Primary Submission Category: Mediation Analysis, Mechanisms
Validating Causal Mechanisms through Replicability: A Unified Bayesian Framework for Mediation Analysis
Authors: Ester Alongi, Gianmarco Altoè, Giovanni Parmigiani,
Presenting Author: Ester Alongi*
How can we ensure that an estimated mediation effect has a causal interpretation? Causal mediation analysis is a powerful tool for understanding the mechanisms transmitting an effect from an exposure to an outcome. However, estimating the natural indirect effect relies on the nonrefutable assumption of sequential ignorability, specifically the absence of unmeasured mediator-outcome confounding. While various sensitivity analyses have been proposed to assess the robustness of mediation estimates against hypothetical assumption violations, they do not directly address whether such confounding is present.

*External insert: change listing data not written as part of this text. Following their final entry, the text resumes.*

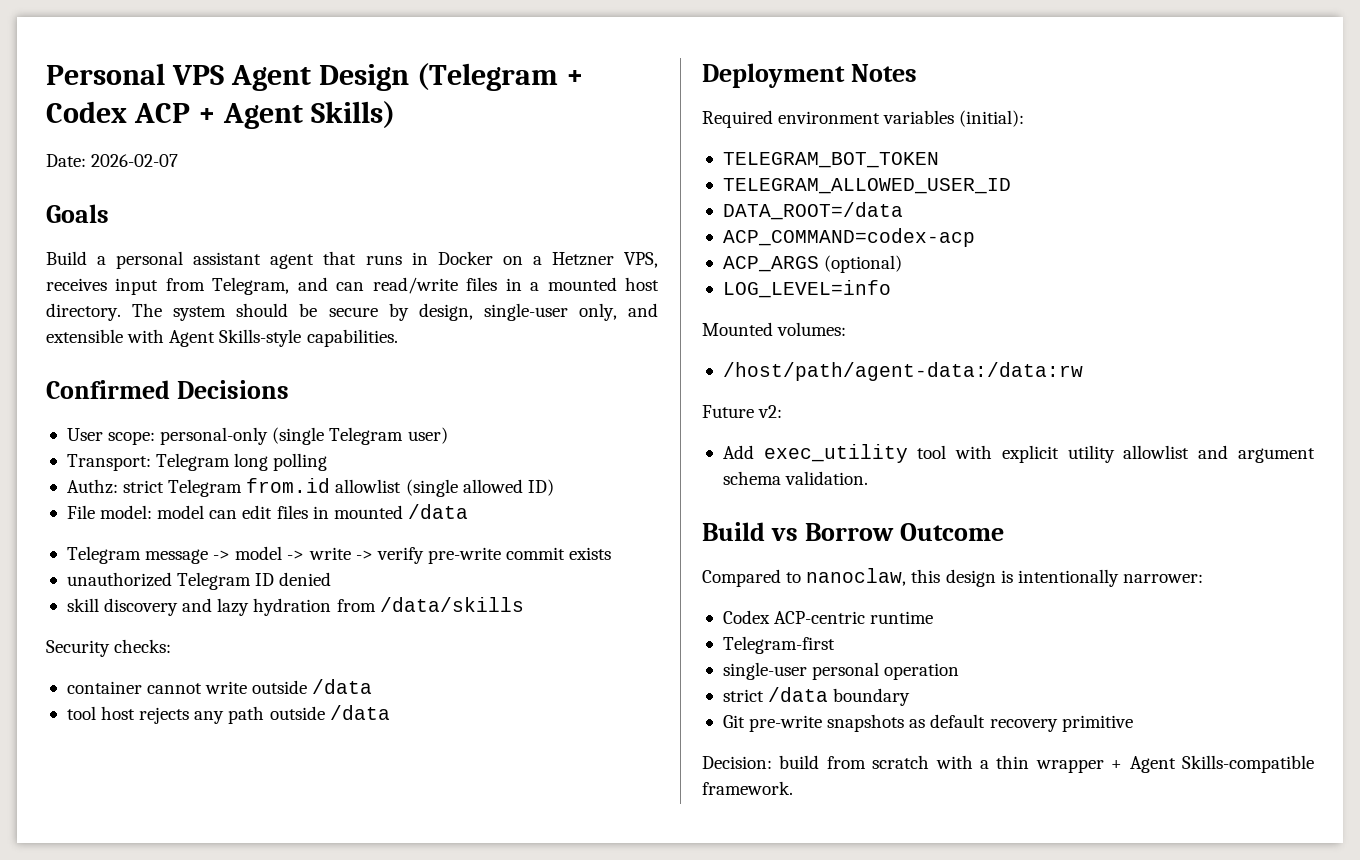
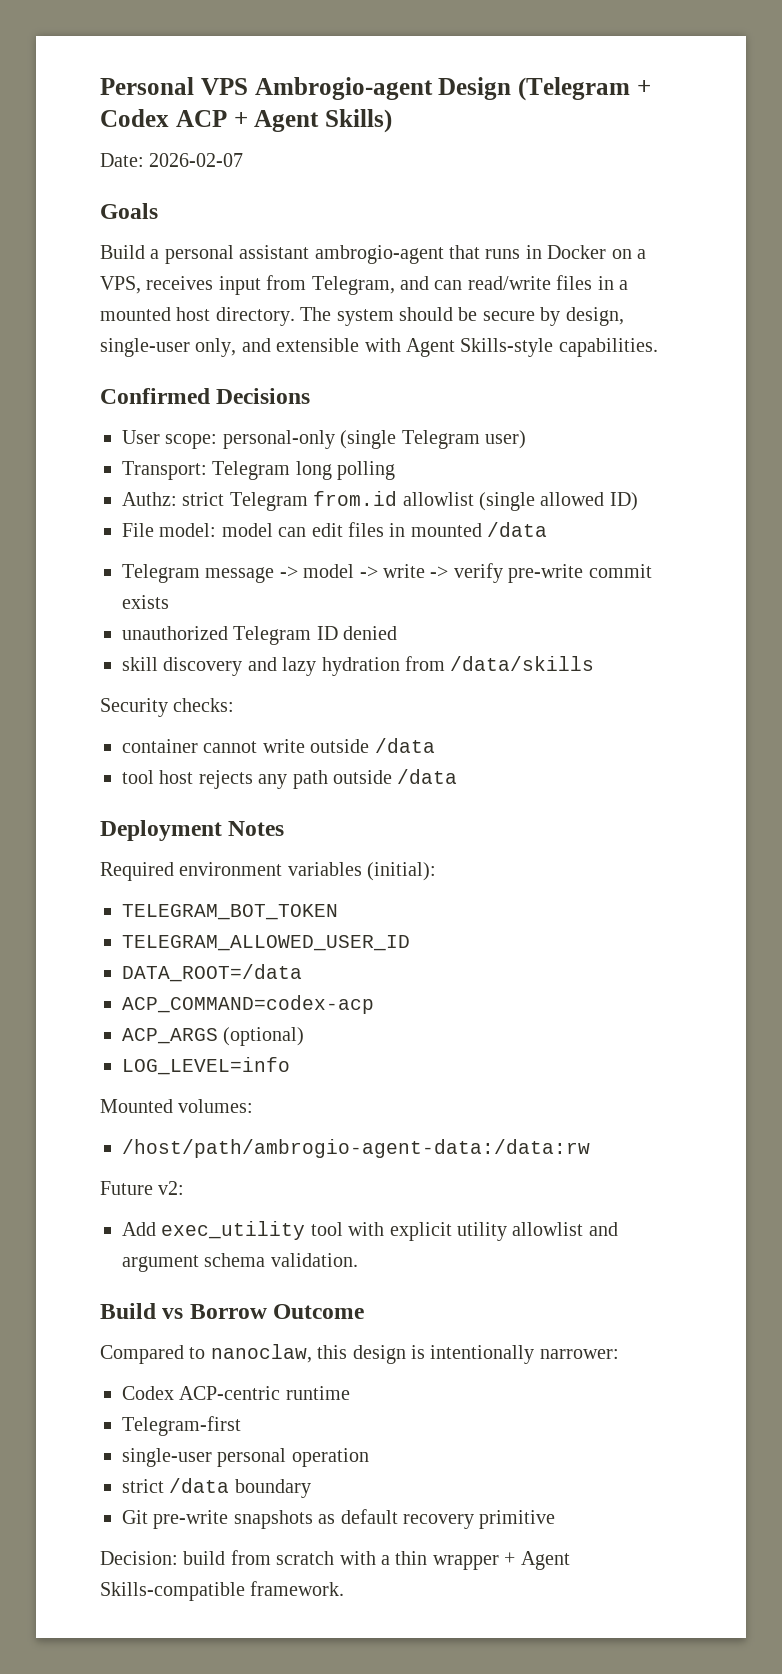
- Personal VPS Agent Design (Telegram + Codex ACP + Agent Skills)
+ Personal VPS Ambrogio-agent Design (Telegram + Codex ACP + Agent Skills)
- Build a personal assistant agent that runs in Docker on a Hetzner VPS, receives input from Telegram, and can read/write files in a mounted host directory.
+ Build a personal assistant ambrogio-agent that runs in Docker on a VPS, receives input from Telegram, and can read/write files in a mounted host directory.
- /host/path/agent-data:/data:rw
+ /host/path/ambrogio-agent-data:/data:rw

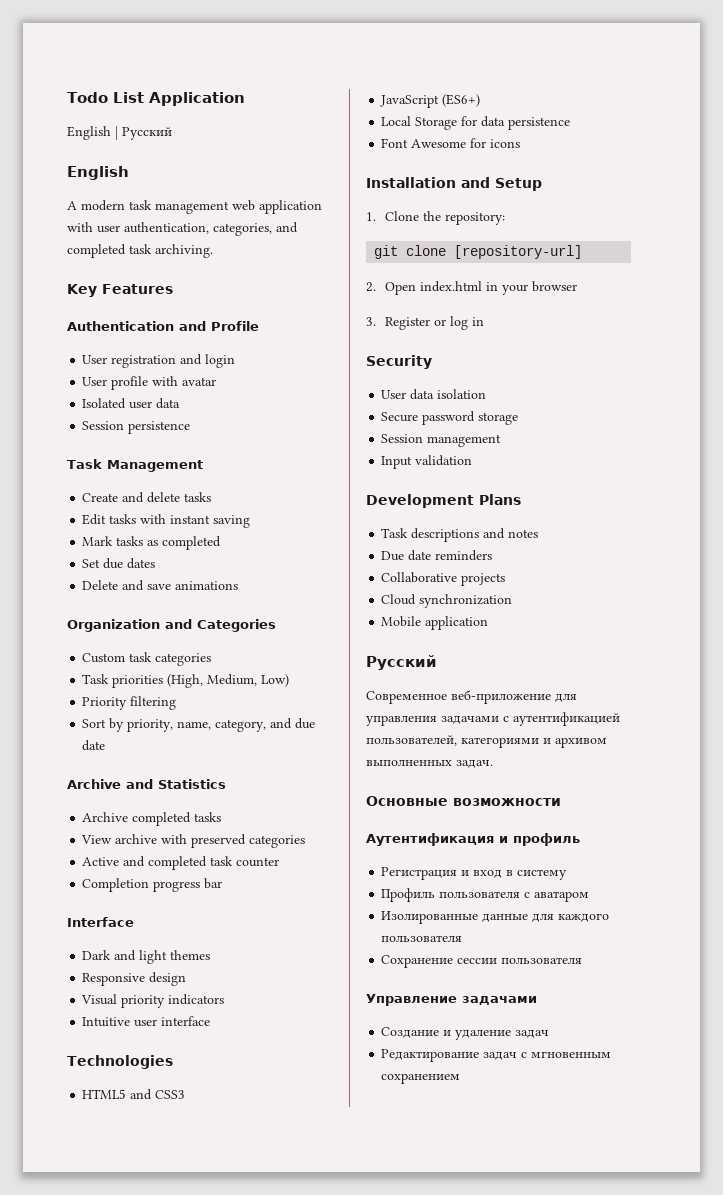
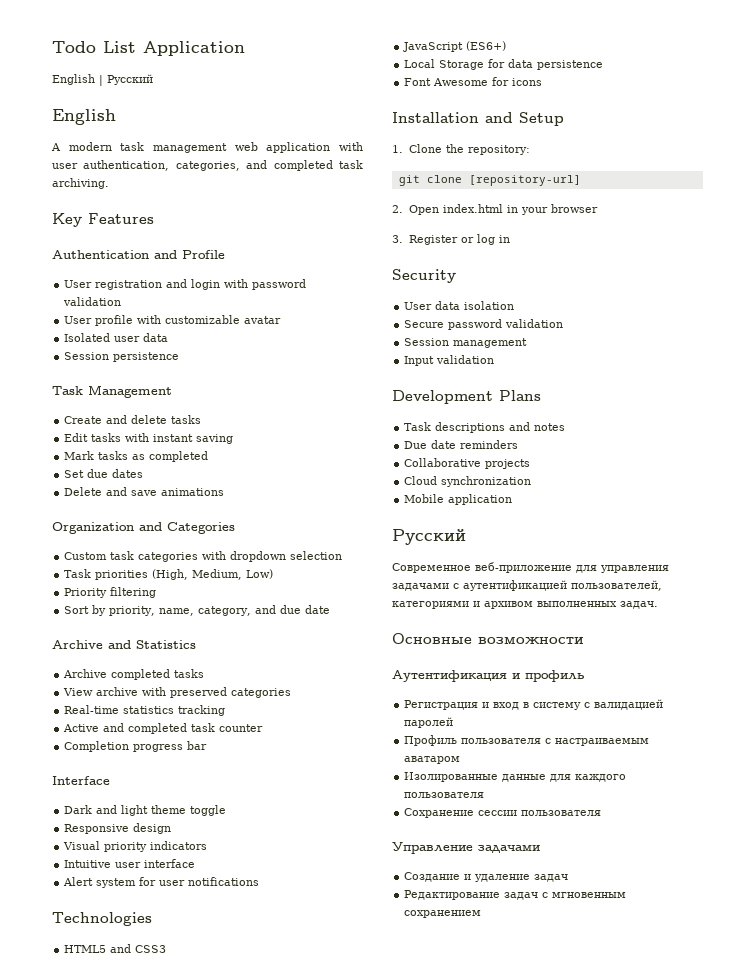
- User registration and login
+ User registration and login with password validation
- User profile with avatar
+ User profile with customizable avatar
- Custom task categories
+ Custom task categories with dropdown selection
+ Real-time statistics tracking
- Dark and light themes
+ Dark and light theme toggle
+ Alert system for user notifications
- Secure password storage
+ Secure password validation
- Регистрация и вход в систему
+ Регистрация и вход в систему с валидацией паролей
- Профиль пользователя с аватаром
+ Профиль пользователя с настраиваемым аватаром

We propose a systematic replicability approach as an empirical tool to detect whether an estimated mediation effect reflects sample-specific unmeasured mediator-outcome confounding. We introduce a unified Bayesian hierarchical framework embedding causal mediation within a multifaceted replicability structure evaluating four dimensions: natural indirect effect consistency across independent studies; meta-analytic inference implied by a common generative model; consistency between studies and the shared meta-analytic structure; consistency between an existing body of evidence and a new study from the same generative model.
We apply this framework to a Mendelian randomization case study using GTEx data, evaluating whether a genetic variant’s effect on downstream metabolic genes in subcutaneous adipose tissue is causally mediated by the expression of the KLF14 transcription factor.